SMEs upset with levy hike on temporary work permit
JOHOR BARU: The small and medium enterprises (SMEs) say the increase in levy for the extension of temporary foreign worker permit (PLKS) is an added burden.
However, another business group here lauds any move to reduce foreign labour in the country.
The founding president and immediate past president of SME Association of Malaysia, Teh Kee Sin, said the timing of the increase was not right, given that SMEs were already operating in a difficult business environment.
“It’s like rubbing salt into the wound as we have to deal with the weakening ringgit and unfavourable economic situation,” he said yesterday.
He was commenting on the gov- ernment’s move to increase the annual PLKS levy of RM1,850 to RM10,000 a year for those extending it for the next three years.
Last Wednesday, the Human Resources Ministry said the extension for PLKS holders would begin on Oct 1 but only for up to three years and the passes have to be renewed every year.
The rule only applies to foreign workers in formal sectors such as manufacturing, construction, plantation, services, agriculture, mining and quarries.
Teh also questioned the rationale behind the big jump in the PLKS as the foreign workers were hired for 3D (difficult, dirty and dangerous) jobs.
Teh urged the government to engage with the SMEs when making decisions or policies concerning SMEs.
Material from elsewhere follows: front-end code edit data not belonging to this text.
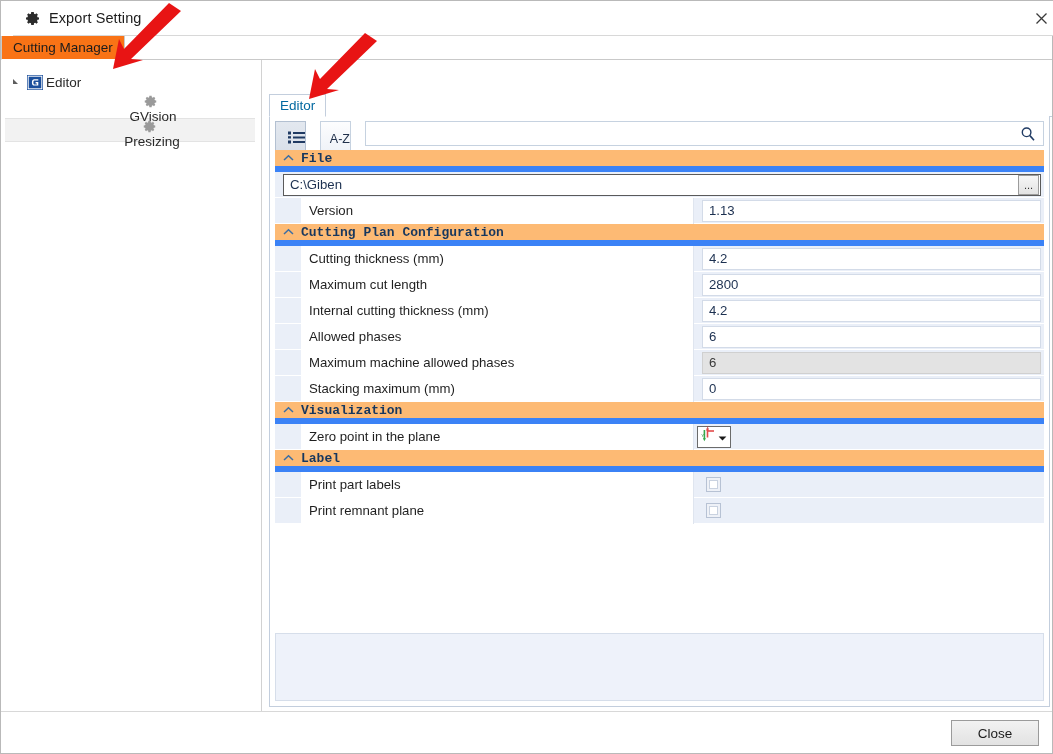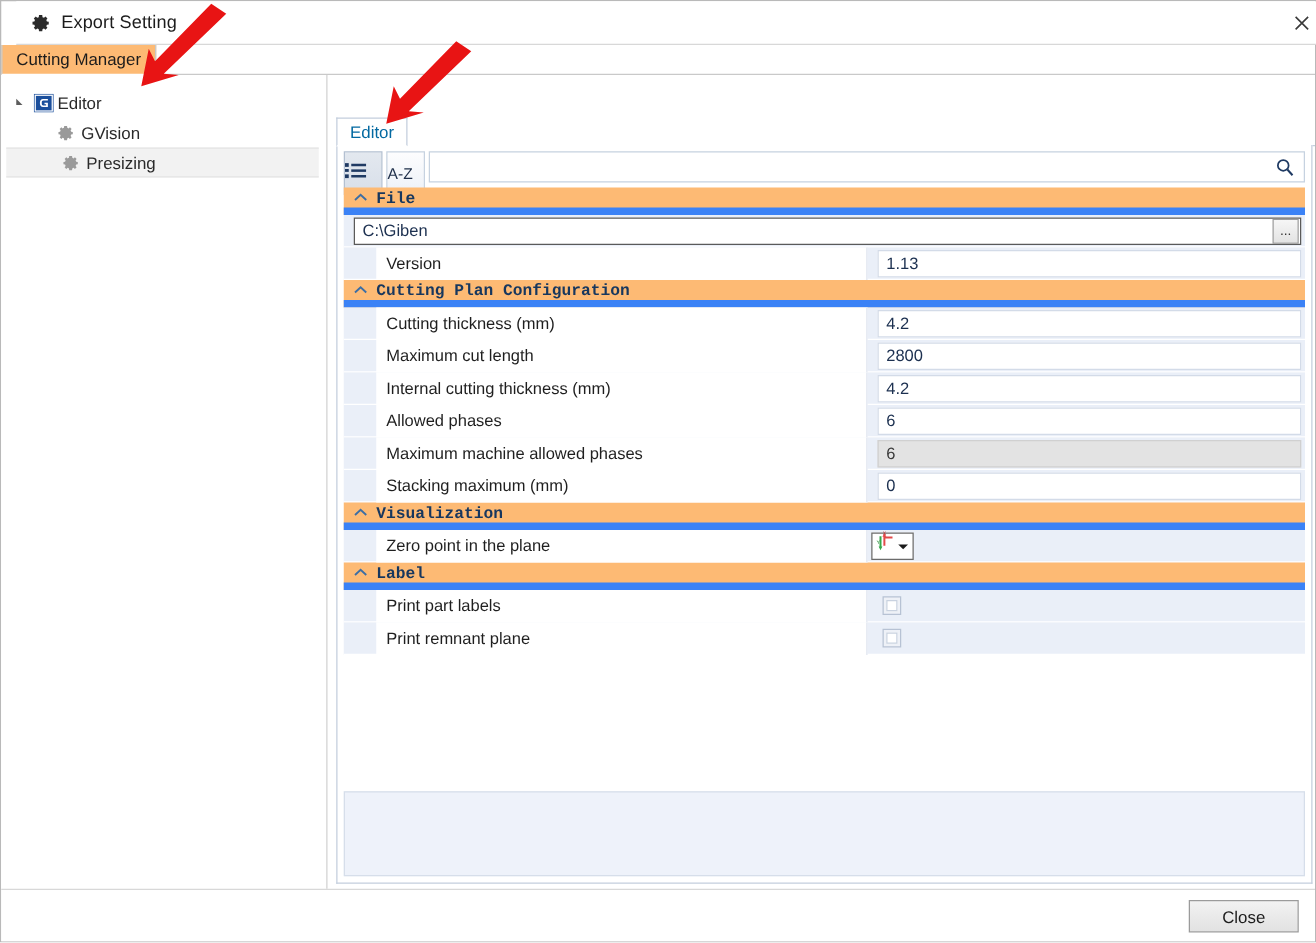--- a/index.html
+++ b/index.html
@@ -53,7 +53,7 @@
     padding: 0 11px;
     display: flex; align-items: center;
     font-size: 13.5px; color: #1c1c1c;
-    background: #fdba74;
+    background: #f97316;
     border-left: 1px solid #c9c9c9;
     border-right: 1px solid #c9c9c9;
     border-bottom: 1px solid #ffffff;

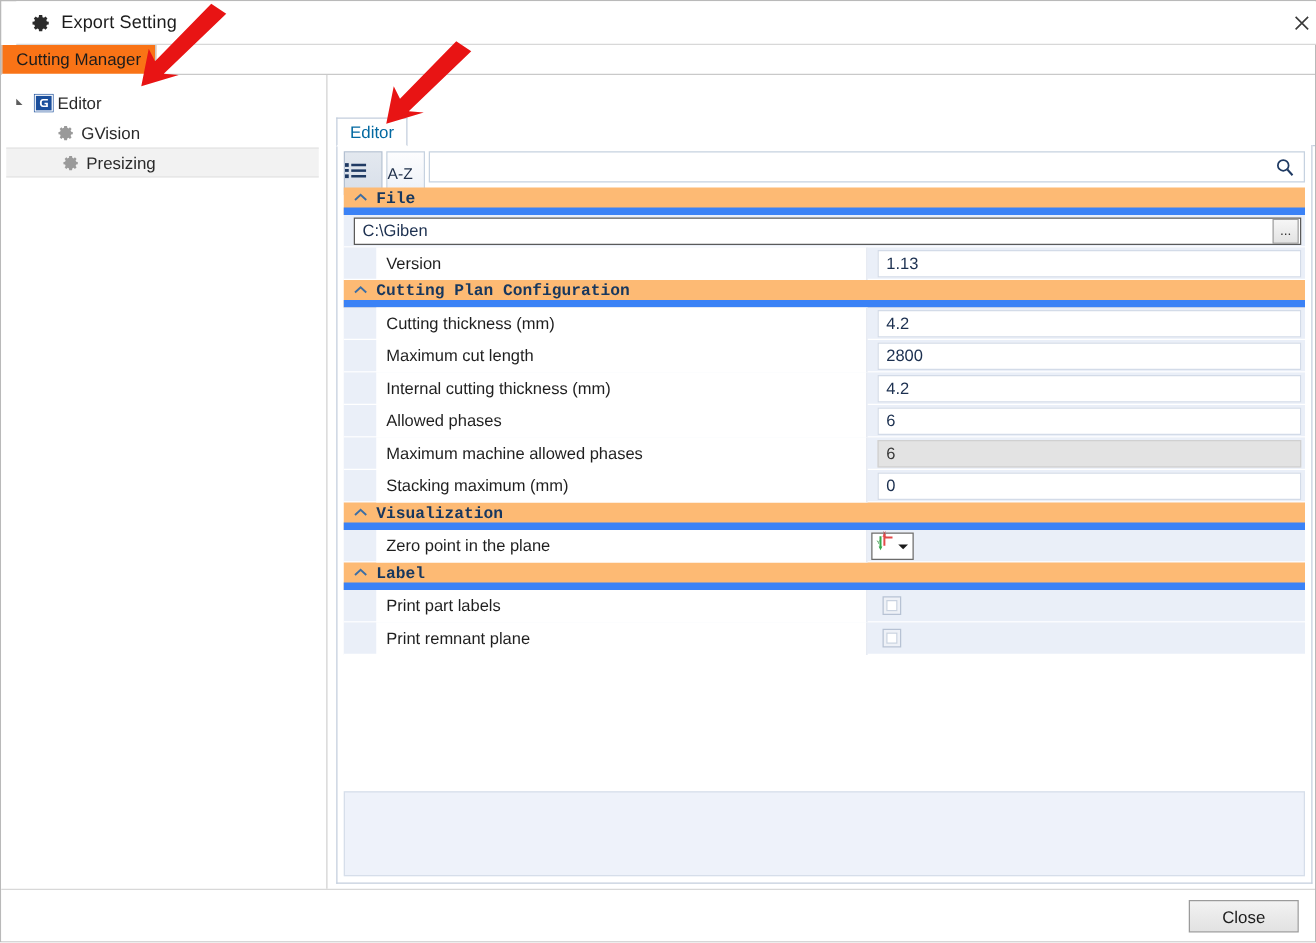--- a/index.html
+++ b/index.html
@@ -86,7 +86,7 @@
     cursor: default;
   }
   .tree-row.root { margin-top: 10px; padding-left: 9px; }
-  .tree-row.child { padding-left: 44px; }
+  .tree-row.child { padding-left: 44px; flex-direction: column; }
   .tree-row.selected {
     background: #f2f2f2;
     border-top: 1px solid #e3e3e3;

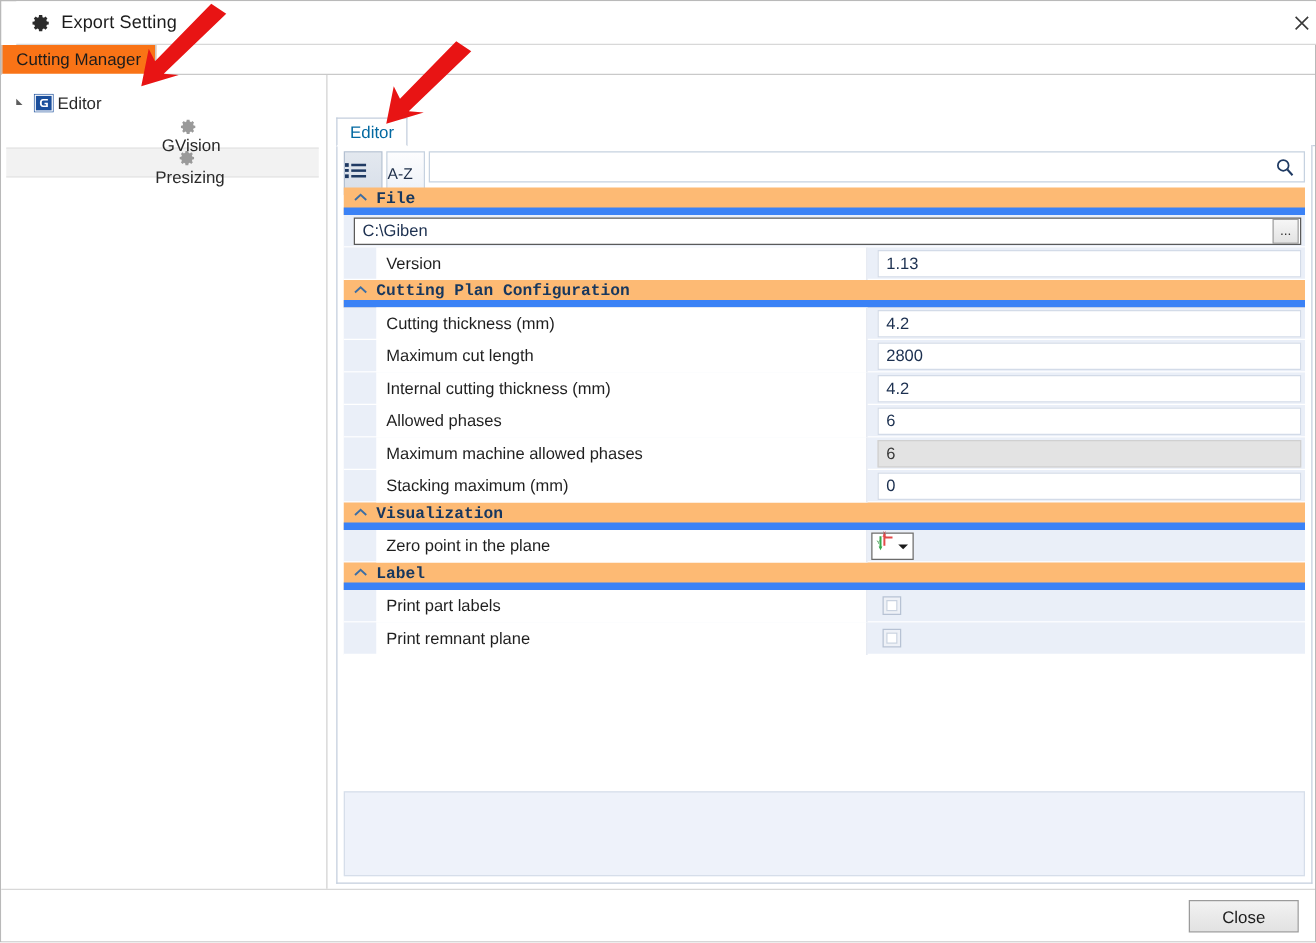--- a/index.html
+++ b/index.html
@@ -163,10 +163,10 @@
   }
   .pg-btn {
     width: 31px; height: 35px;
-    display: flex; align-items: center; justify-content: flex-start;
+    display: flex; align-items: center; justify-content: flex-end;
     border: 1px solid #c6d2e0;
     background: linear-gradient(#fdfdfe, #edf1f7);
-    margin-right: 3px;
+    margin-right: 14px;
     cursor: default;
   }
   .pg-btn.pressed {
“Given a choice, most of us will want to send our foreign workers back after three or five years, but can the government guarantee new foreign workers for us?” he asked.
SMEs, he added, had to wait for months before their applications for new foreign workers were approved, adding that the waiting periods disrupted operations.
Meanwhile, Johor Indian Business Association president P. Sivakumar said any measure to reduce the country’s dependency on foreign workers would be good.
He said the move should be ongoing as foreign workers were depriving locals of job opportunities as some employers preferred to hire foreigners.
“We have seen so many cases of foreign workers being abused by their employers, including long working hours with low pay.
“This has to stop as workers should be treated equally, whether they are locals are foreigners,” he said.
The government, said Sivakumar, should continue to give tax reliefs and incentives to local manufacturers to invest in automation in their operations.
“Automation is the only way forward for manufacturers if they want to reduce their dependency on foreign workers,” he said.
He said the move could result in better-paying jobs for locals, eventually reducing the outflow of billions of ringgit to migrant workers’ countries.